Torrey’s latest book is titled “What Lane?” and it’s been praised by Kirkus Reviews, Publishers Weekly, School Library Journal, and Oprah Winfrey. It’s the story of a sixth grader named Stephen, who is half African American and half white.
“I really love this book because [it] reflects my life,” Torrey explained. “My family is split, black and Puerto Rican. And this boy’s life, he’s split – he’s African American and white. His white friends, they hang out with each other and they hang out with him. His African American and Latino friends, they hang out with each other and they hang out with him. But his white friends and his black and Latino friends, they don’t hang out with each other. And something happens in the book that swerves them all into the same lane and really circles us back to what The Christophers tries to do: shine light that we are all human and we’re all part of the same human family and we belong together and we can uplift each other.”
Racism is another element in the book as Stephen comes to notice that he is being treated differently than his white best friend Dan. When Dan sees and acknowledges this fact, it strengthens their relationship.
Torrey recalled, “I come from a family who, when I was Stephen’s age…I started to become aware of racism. I had relatives who told me for different reasons, ‘Don’t focus on racism. Don’t look at you being treated differently because of how you look. Instead, work hard and things will be all right.’ And there is a power in working hard. But there’s also a power in acknowledgement. When we acknowledge what someone is going through, we’re saying, ‘I see you.’ Often, black youth and marginalized youth feel invisible. And Stephen, he starts to experience that invisibility. When his white friend sees what’s happening and acknowledges it, it’s him saying, ‘Stephen, I see you. And you matter. Black lives matter. You as a person matter. And what you experience as a black person matters.'”
“It opens up conversations in the book between Dan and Stephen,” continued Torrey, “where they start to drive to a higher ground of empathy and understanding with each other.
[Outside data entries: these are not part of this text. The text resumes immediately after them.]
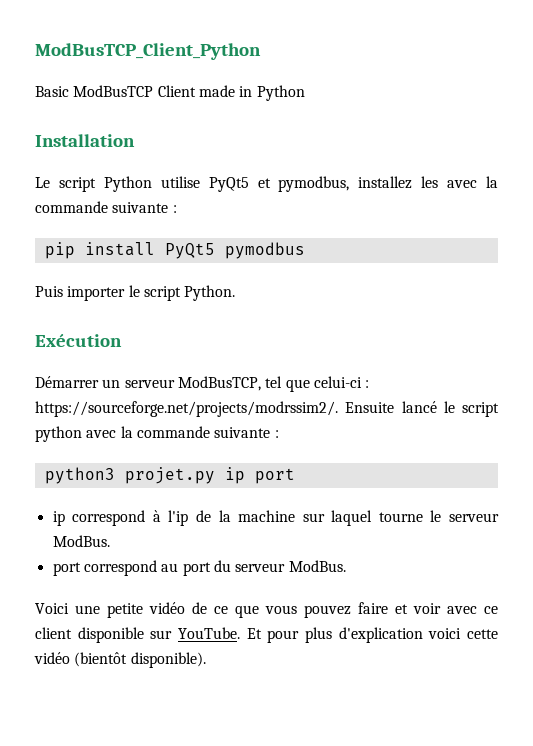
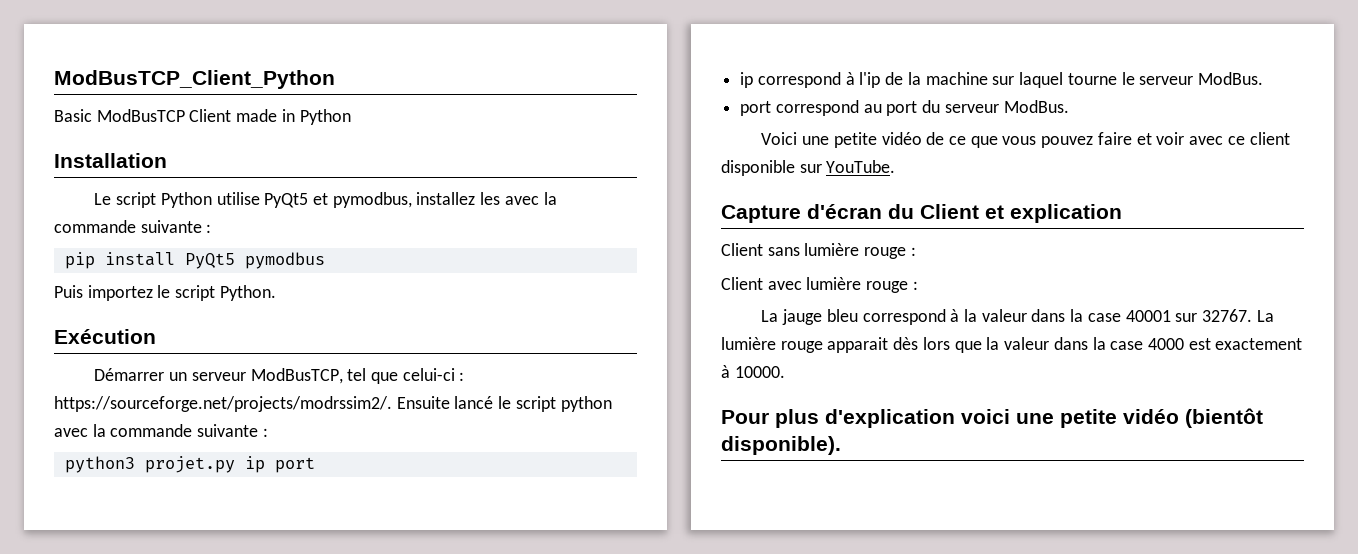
[67,286,126,301] importer -> [87,285,153,301] importez
[246,628,300,643] Et pour -> [721,204,1122,223] [721,243,916,259] [721,277,918,293] [761,309,1274,325] [721,337,1303,353] [721,365,785,378] [721,410,769,424] // Capture d'écran du Client et explication // Client sans lumière rouge : // Client avec lumière rouge : // La jauge bleu correspond à la valeur dans la case 40001 sur 32767. La lumière rouge apparait dès lors que la valeur dans la case 4000 est exactement à 10000. // Pour
[467,629,499,639] cette -> [1016,409,1117,428] une petite

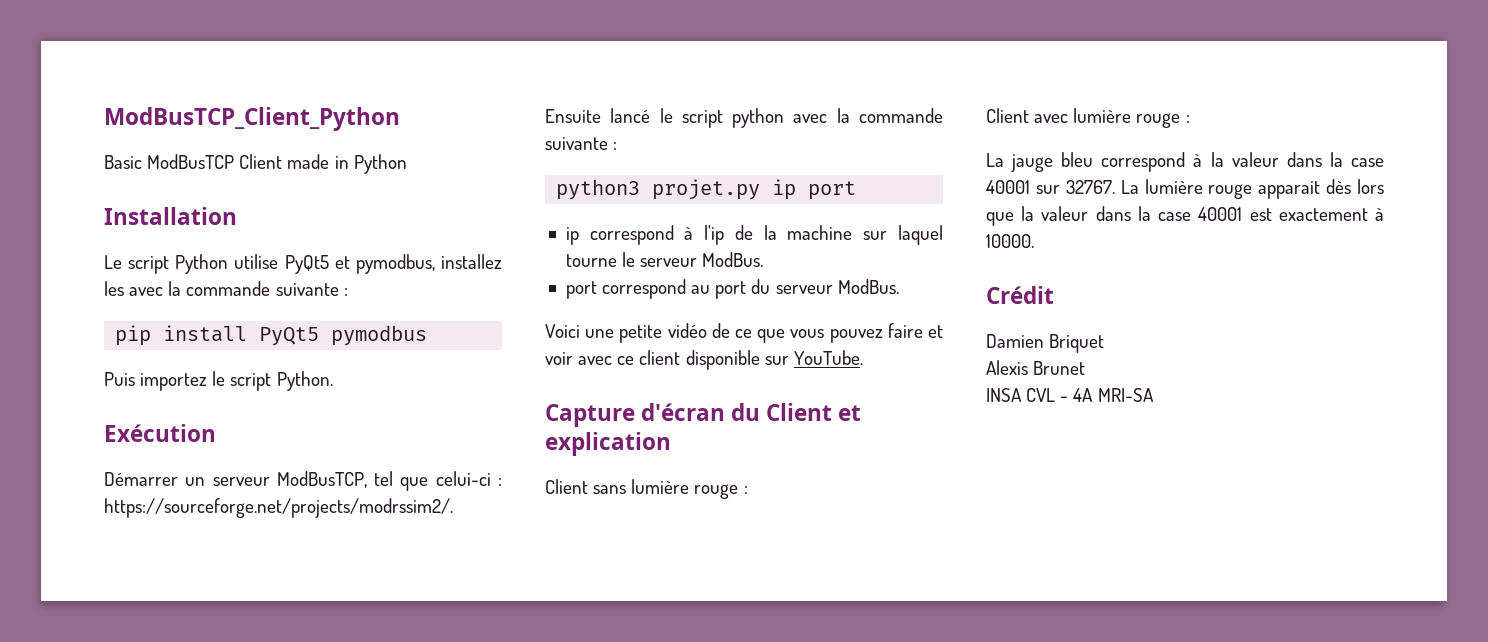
[1147,338,1184,350] 4000 -> [1198,207,1243,221] 40001
[721,408,1263,428] [721,436,841,455] Pour plus d'explication voici une petite vidéo (bientôt disponible). -> [986,286,1054,304] [986,334,1105,353] [986,360,1086,375] [986,388,1154,402] Crédit // Damien Briquet // Alexis Brunet // INSA CVL - 4A MRI-SA

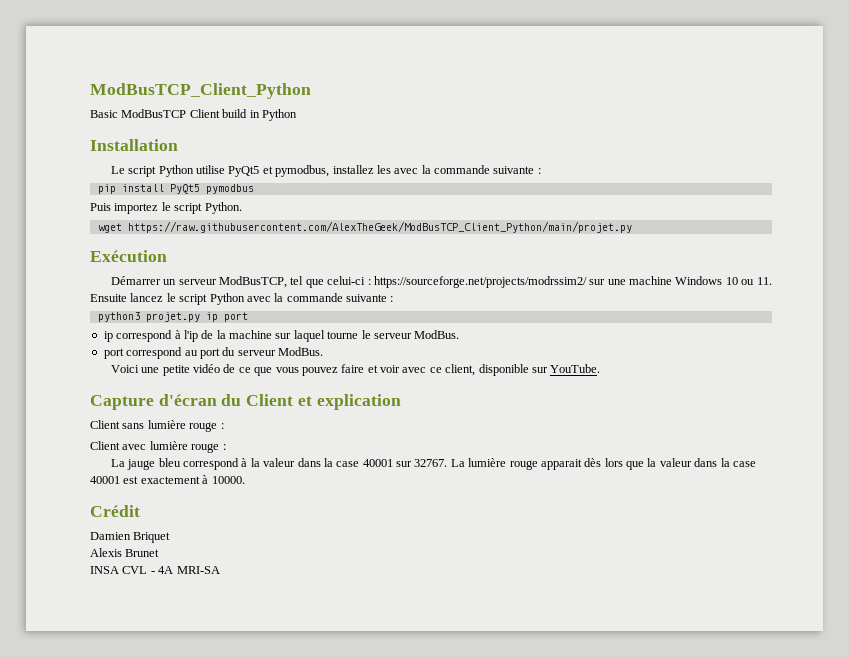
[287,154,330,169] made -> [222,109,248,118] build
(333, 381) none -> [97,221,632,233] // wget https://raw.githubusercontent.com/AlexTheGeek/ModBusTCP_Client_Python/main/projet.py
[104,498,453,518] [545,108,785,128] https://sourceforge.net/projects/modrssim2/. Ensuite lancé le script python -> [373,276,772,288] [90,293,245,305] https://sourceforge.net/projects/modrssim2/ sur une machine Windows 10 ou 11. Ensuite lancez le script Python
[639,350,681,365] client -> [445,364,476,376] client,

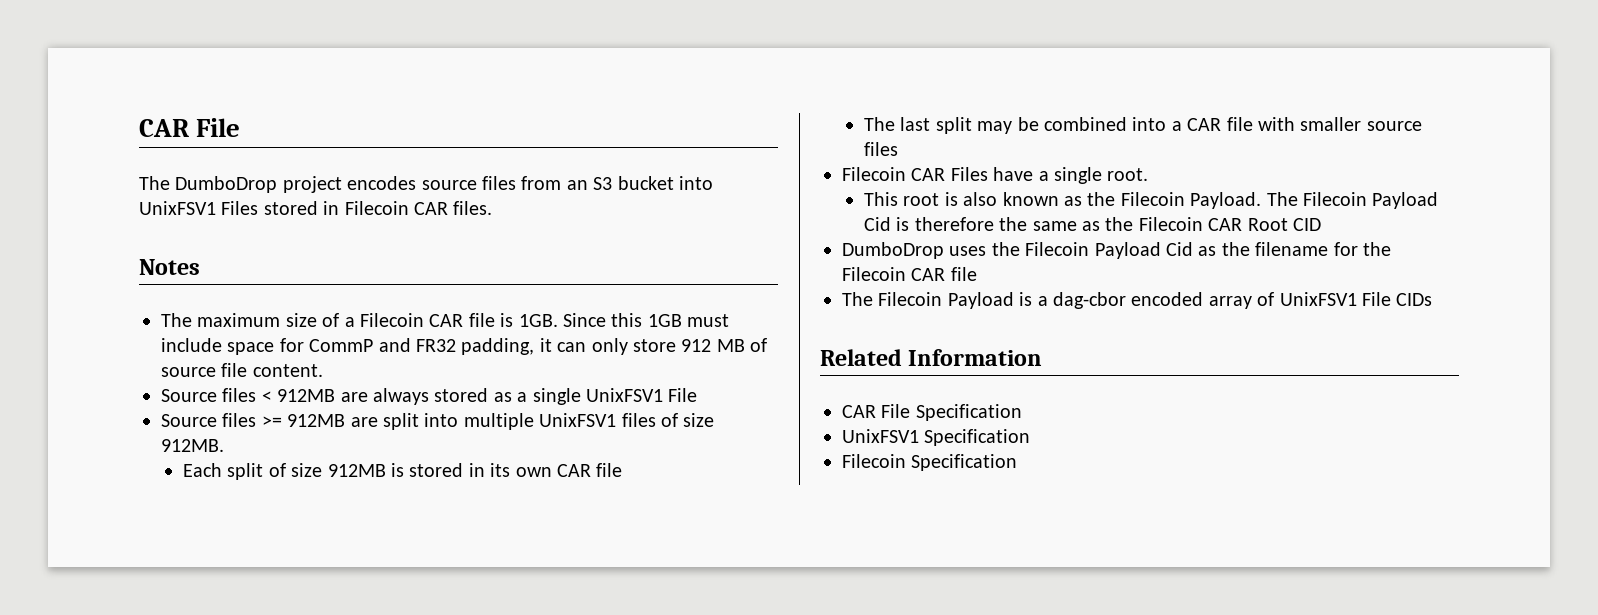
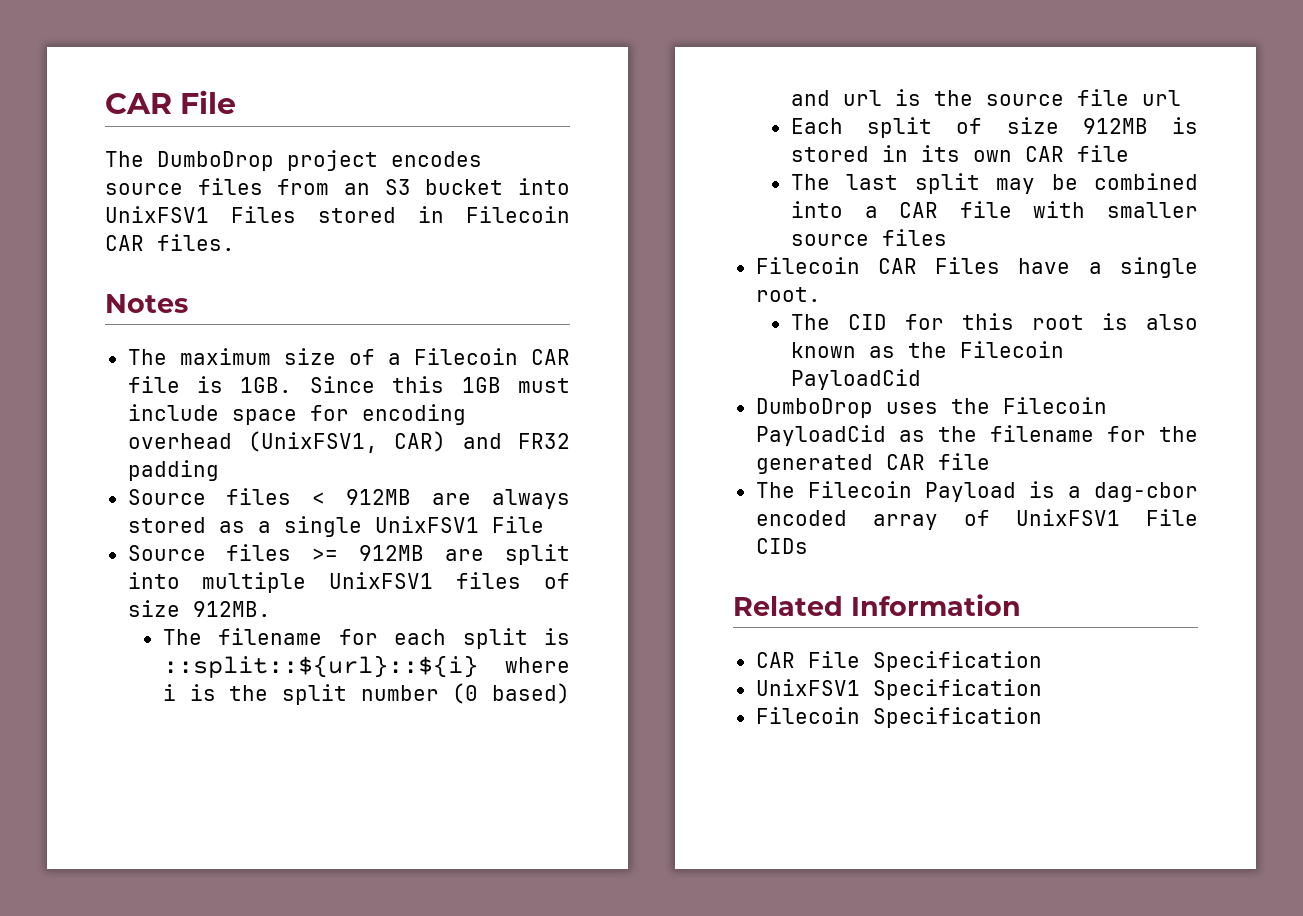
[309,338,768,355] [161,363,323,377] CommP and FR32 padding, it can only store 912 MB of source file content. -> [361,404,466,425] [127,431,570,453] [127,460,219,481] encoding overhead (UnixFSV1, CAR) and FR32 padding
(224, 445) none -> [162,628,570,649] [162,655,570,678] [162,683,570,705] [790,89,1181,106] // The filename for each split is ::split::${url}::${i} where i is the split number (0 based) and url is the source file url
[864,192,899,206] This -> [790,313,1014,330] The CID for this
[1190,192,1439,209] [864,217,1322,231] Payload. The Filecoin Payload Cid is therefore the same as the Filecoin CAR Root CID -> [790,369,921,390] PayloadCid
[1094,242,1193,259] Payload Cid -> [755,425,886,446] PayloadCid
[842,267,906,281] Filecoin -> [755,454,873,474] generated

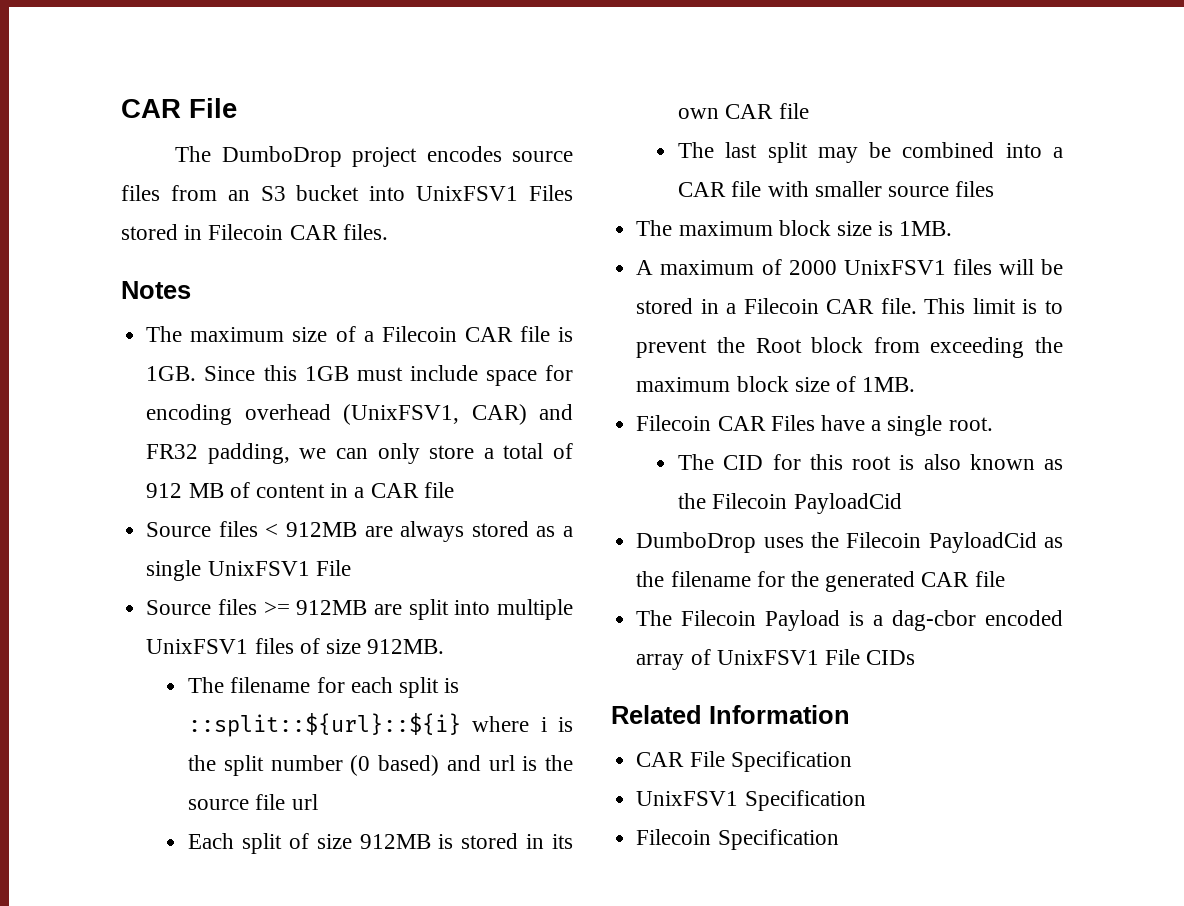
[127,460,219,481] padding -> [207,443,573,464] [146,482,454,498] padding, we can only store a total of 912 MB of content in a CAR file
(947, 237) none -> [636,220,953,236] [636,259,1063,275] [636,298,1063,314] [636,337,1063,358] [636,376,916,392] // The maximum block size is 1MB. // A maximum of 2000 UnixFSV1 files will be stored in a Filecoin CAR file. This limit is to prevent the Root block from exceeding the maximum block size of 1MB.

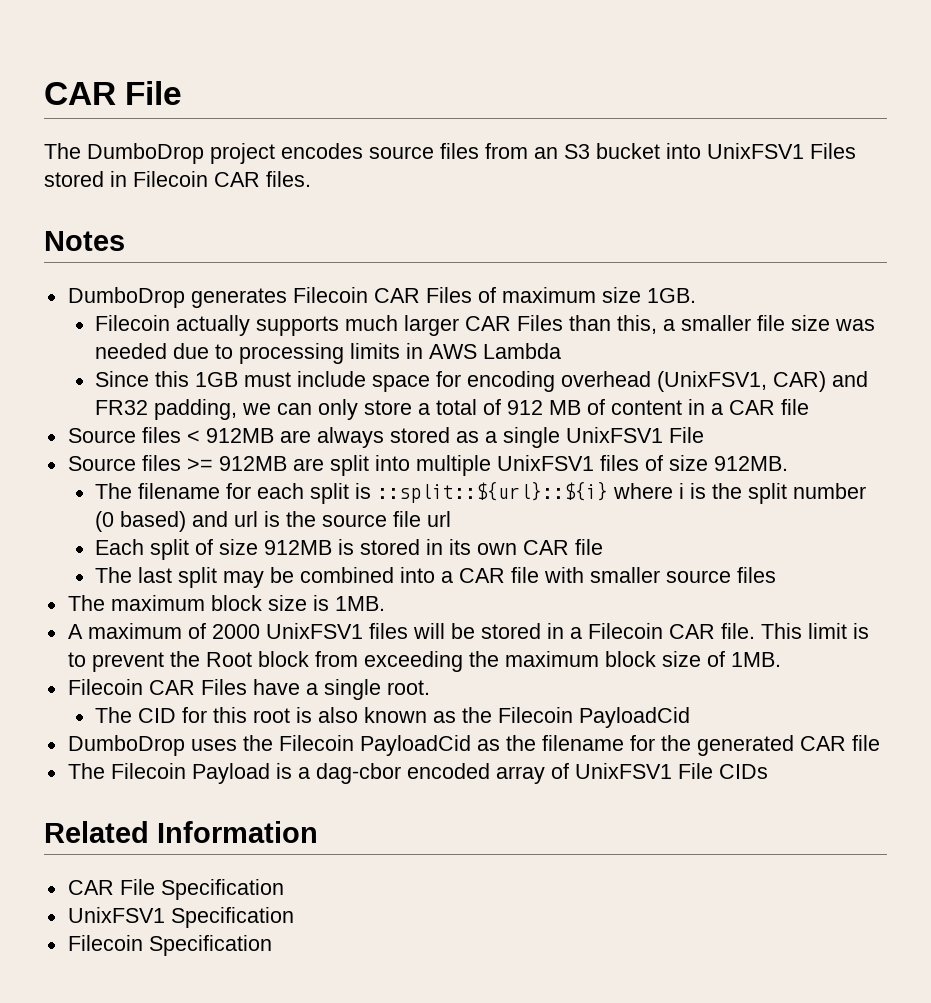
[146,326,573,342] [146,366,197,381] The maximum size of a Filecoin CAR file is 1GB. -> [67,287,696,308] [95,315,876,336] [95,343,562,364] DumboDrop generates Filecoin CAR Files of maximum size 1GB. // Filecoin actually supports much larger CAR Files than this, a smaller file size was needed due to processing limits in AWS Lambda //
Also, they say, ‘You can’t fix what you don’t look at.’ And the mere acknowledgement is saying, ‘I’m looking at this with you. Let’s let’s fix this problem together.'”
Interestingly, Torrey also expresses some empathy for “What Lane’s” villain, Chad. He has received mail from readers who feel a lot of anger towards the character, but then go on to say they can see why he is the way he is.
“There’s that saying, ‘Tell me who your friends are and I’ll tell you who you are,'” said Torrey. “You see Chad’s friends in the book and you see how they egg him on to do the prejudicial, racist things that he does. You see what his parents do. And what we also see is that he has the potential to change. It’s very important to let people know that they can change because my life is an example of that.
“I was left back in the third grade. When I shared my dreams with certain teachers, they looked at me, not for the boy who I was, but they looked at me as the stereotype that they were given by society. And if I would have been just treated as a stereotype by everyone I met, then I would have fulfilled that negative prophecy. However, there were people in the village that my mom set up and there were people in the villages of different schools who looked at me, saw my humanity, saw where I wanted to go, and helped me go to where I wanted to go. And that’s why I’m here today writing the things that I write about: hope and the light in the darkness.”